The issue of production of documents was raised at this hearing at which the Board was
requested by the parties to give an interim ruling on this issue and as well, dealing with the
request by the College for particulars of the Union’s grievances. Following the submissions of
counsel at the hearing, the Board reserved its decision and did not proceed with the merits of
the grievances but agreed to render its decision before proceeding further. The Board has
3
subsequently met in executive session to consider the submissions and the preparation of its
award on this preliminary issue.
The grievances concern the application of Article 2.02 of the collective agreement
between the parties which is as follows:
“2.02 The College will give preference to the designation of
full-time positions as regular rather than partial-load teaching
positions as defined in Article 26, partial-load employees
subject to operational requirements as the quality of the
programs, attainment of the program objections, the need for
special qualifications and the market acceptability of the
programs to employers, students and the community.”
It is the submission of the Union that in order to meet its onus that the College should
have created a full-time position, it must show that there is a body of work which would require
such a position and requires the information requested concerning work assigned to Sessional
Partial-Load and Part-Time employees which information is relevant to obtain a complete
picture of the work performed in the Division.
Reference was made to the recent award of a Board chaired by P.C. Picher dated July
29, 2005 which deals with the same issue raised in this matter and submitted that this Board
should follow that decision and order the production of documents which the Union requests of
the College. In addition, the following awards relating to this issue were filed, Re George
Brown College and OPSEU (Shime, December 23, 2002); Re George Brown College and
4
OPSEU (Devlin, January 16, 2003); Re George Brown College and OPSEU (Knopf,
December 17, 2004); Re Algonquin College and OPSEU (Knopf, May 27, 2003); Re St.
Lawrence College and OPSEU (Shime, May 18, 2005);
Re Fanshawe College and OPSEU (H.D. Brown, August 17, 2004); Re Fanshawe College
and OPSEU (H.D. Brown, November 10, 2004).

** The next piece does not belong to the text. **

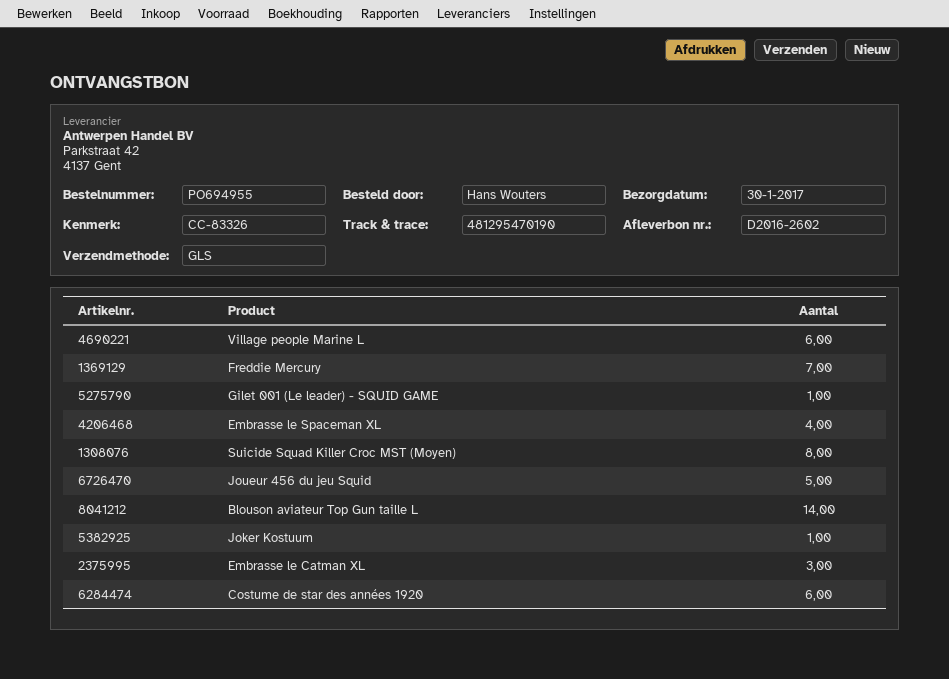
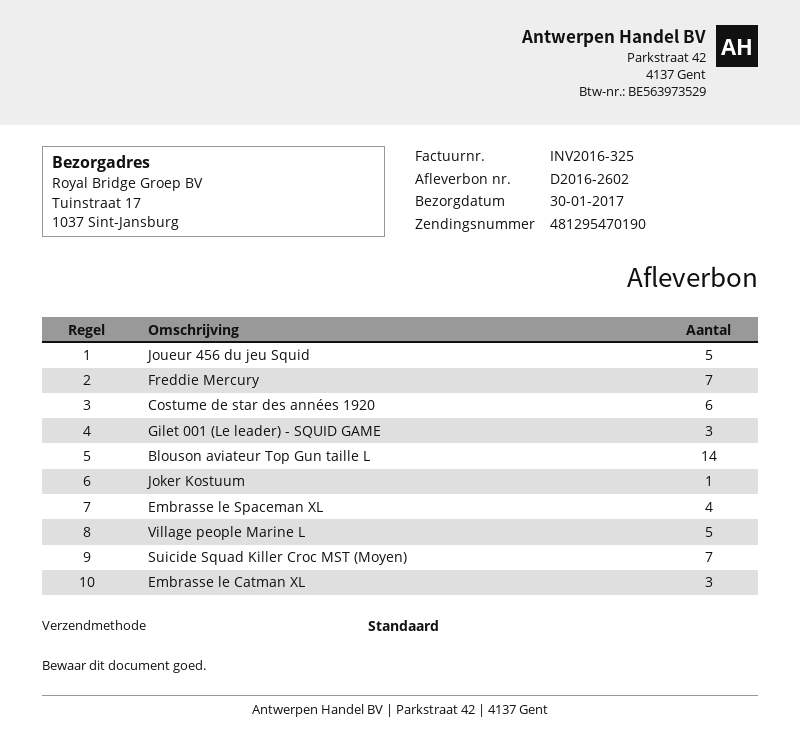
shipping method: GLS -> standard
Village people Marine L: 6 -> 5
Gilet 001 (Le leader) - SQUID GAME: 1 -> 3
Suicide Squad Killer Croc MST (Moyen): 8 -> 7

The submission for the College is that the issue in the grievance concern the allegation of
a violation of Article 2 in relation to the Partial Load position held by
Mr. Kovari which is alleged should be a full-time position. There is no question of bad faith or
erosion of the bargaining unit by the College. Part-time hours and Positions are not regulated by
Article 2 and should not be looked at by the Board. It is submitted that the Picher decision in
this regard is wrong and should not be followed by the Board, as consideration of the work of
part-time employees has no place in an alleged breach of Article 2. Part-time employees are
not within the bargaining unit and are not covered by Article 2 which applies only to Partial
Load and Sessional employees. Where the parties include Part-Time employees, it is stated as
in Article 27.05 dealing with layoffs in which context the College gives consideration to the use
of part-time employees but there is no such restriction in Article 2. It is therefore submitted that
the Union’s request for production of documents for part-time positions is not relevant to these
grievances.
It was submitted on the cases presented, it is clear that part-time employees do not
form part of Article 2 and the Board has no jurisdiction where there is no constraint on the
5
College, in its use of part-time employees in relation to Article 2. Reference in support of its
position is made to the Algonquin College award (supra) where Arbitrator Knopf ruled:
“That the arbitrator only has jurisdiction to look at the number
of non-full-time hours being taught by sessional or partial load
appointments to see if those assignments have been made in
compliance with Article 2”.
The body of work to be dealt with by the Union must come from Sessional or Partial-
Load employees and not from Part-Time employee positions which are not regulated by Article
2. Reference in this regard was made also to the decision of the St. Lawrence award (supra).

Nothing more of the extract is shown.